← Blog
AI · 8 Dec 2025 · 10 min read

AI for SMEs — starting small, staying useful

We've added LLM features to nine projects this year. Here's what worked, what wasted budget, and how to scope your first AI feature.

In the last year we've shipped AI features into nine separate client projects. Some have been substantial — a full AI legal triage agent, a RAG chatbot on twenty years of journalism, an embeddable widget for law firms. Some have been small — a "summarise this thread" button, a smarter search box, an autocomplete that knows the user's project context.

The substantial ones get the press.
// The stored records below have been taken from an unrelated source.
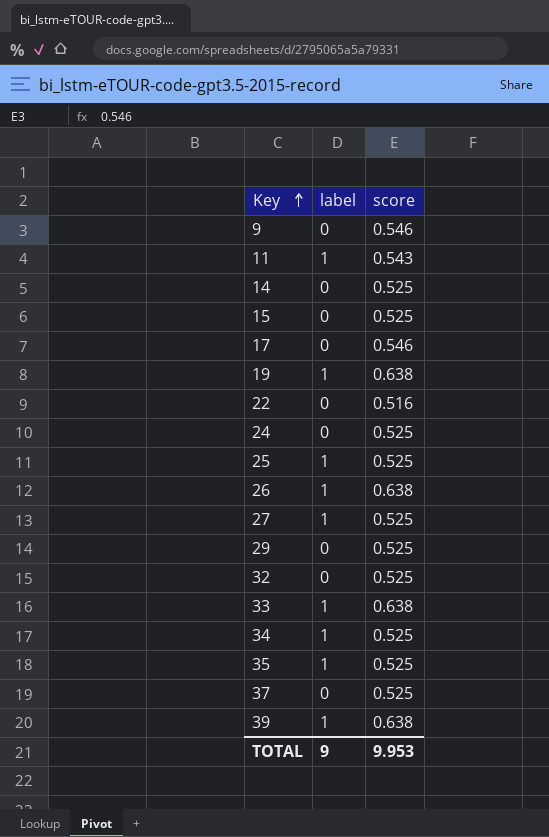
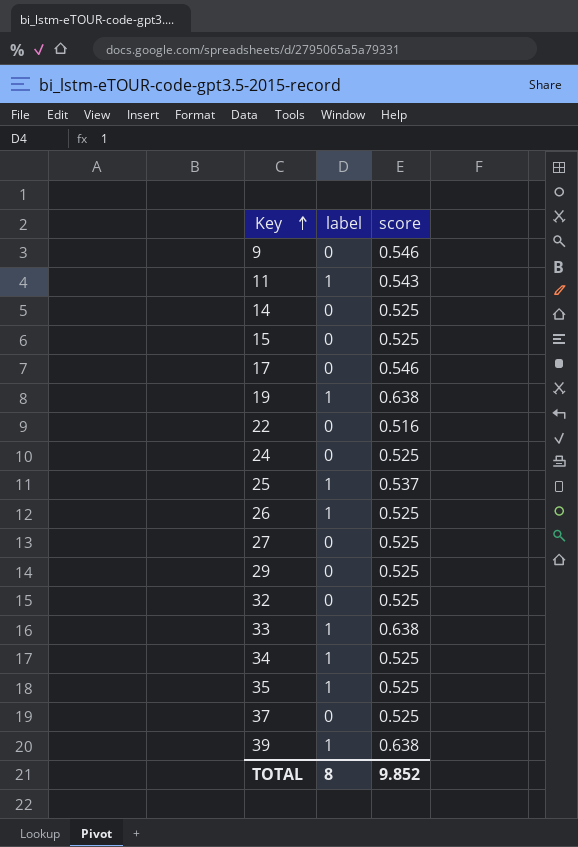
25 | score: 0.525 -> 0.537
26 | score: 0.638 -> 0.525
27 | label: 1 -> 0
TOTAL | label: 9 -> 8
TOTAL | score: 9.953 -> 9.852

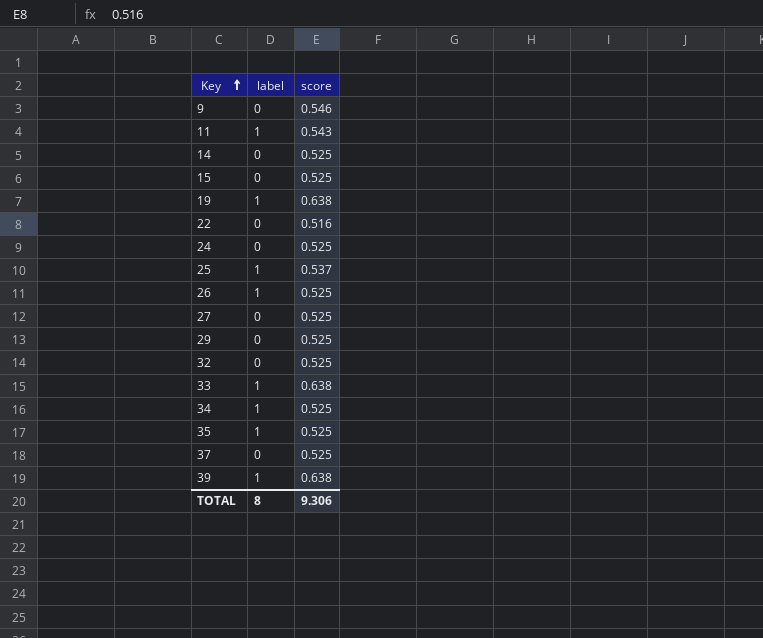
row 17: 0 | 0.546 -> none
TOTAL | score: 9.852 -> 9.306

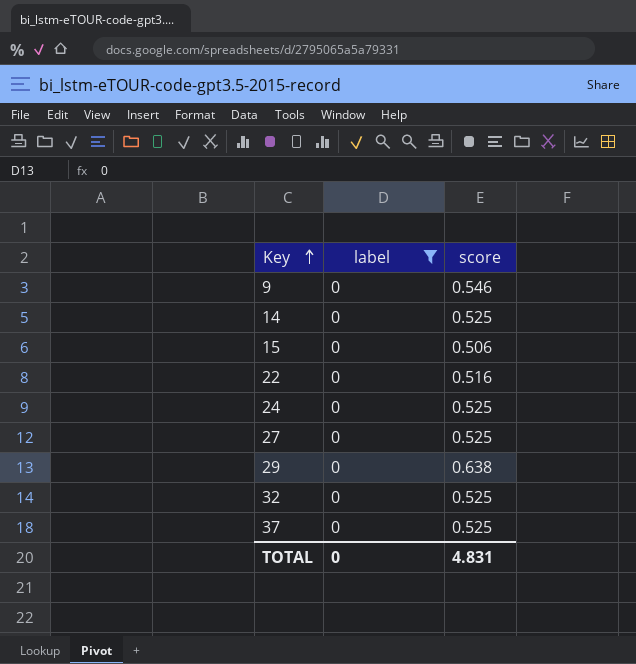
filter: none -> label = 0
15 | score: 0.525 -> 0.506
29 | score: 0.525 -> 0.638
TOTAL | label: 8 -> 0
TOTAL | score: 9.306 -> 4.831

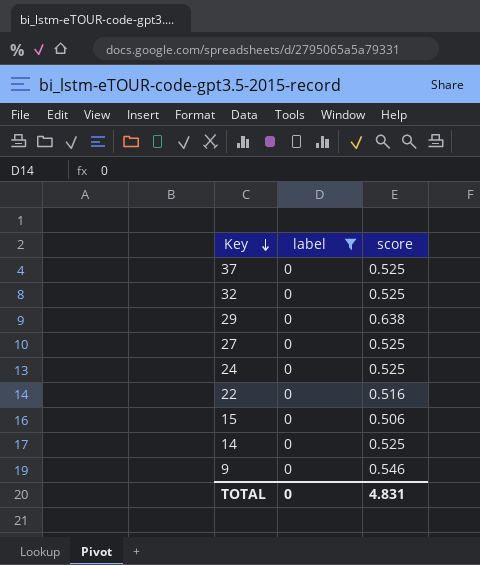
row order: Key ascending -> Key descending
The small ones are where most SMEs should start.

This is what we've learned about adding AI to existing line-of-business systems without setting fire to the budget.

The default mistake: building a chatbot first

When a business decides it wants to add AI, the first instinct is usually to build a chatbot. There's a reason for this — chatbots are the most visible, most demoable, most "AI-looking" thing. They photograph well in board presentations.

For most SMEs, a chatbot is the wrong place to start.

A chatbot is the most exposed surface AI can have. It is also the most expensive to do well, the most expensive to evaluate, and the most expensive to keep working when prompts and models drift. The chatbots we've built for clients — the LawyerClientConnect AI legal agent, the Gasworld archive chatbot — are substantial pieces of engineering, with months of investment behind them. They earn that investment because they're core to the product. A chatbot as a "let's see if AI helps" experiment will burn budget and ship something the team doesn't trust.

What we suggest to clients instead: start with one low-stakes AI feature inside the workflow they already have. Not a new surface. A small enhancement to an existing one.

What "low-stakes" looks like

Examples of first AI features that have actually shipped and stuck:

  • Auto-summarising long email threads when a team member opens a case. The summary is advisory; the original is one click away.
  • Suggesting tags when an admin uploads a document. The user can accept, edit, or ignore.
  • Drafting a first-pass response to a customer enquiry. The agent never sends; the human reviews.
  • Smarter search that understands intent, not just keywords, across an internal knowledge base.
  • Extracting structured fields from messy free-text input (e.g. addresses, dates, references).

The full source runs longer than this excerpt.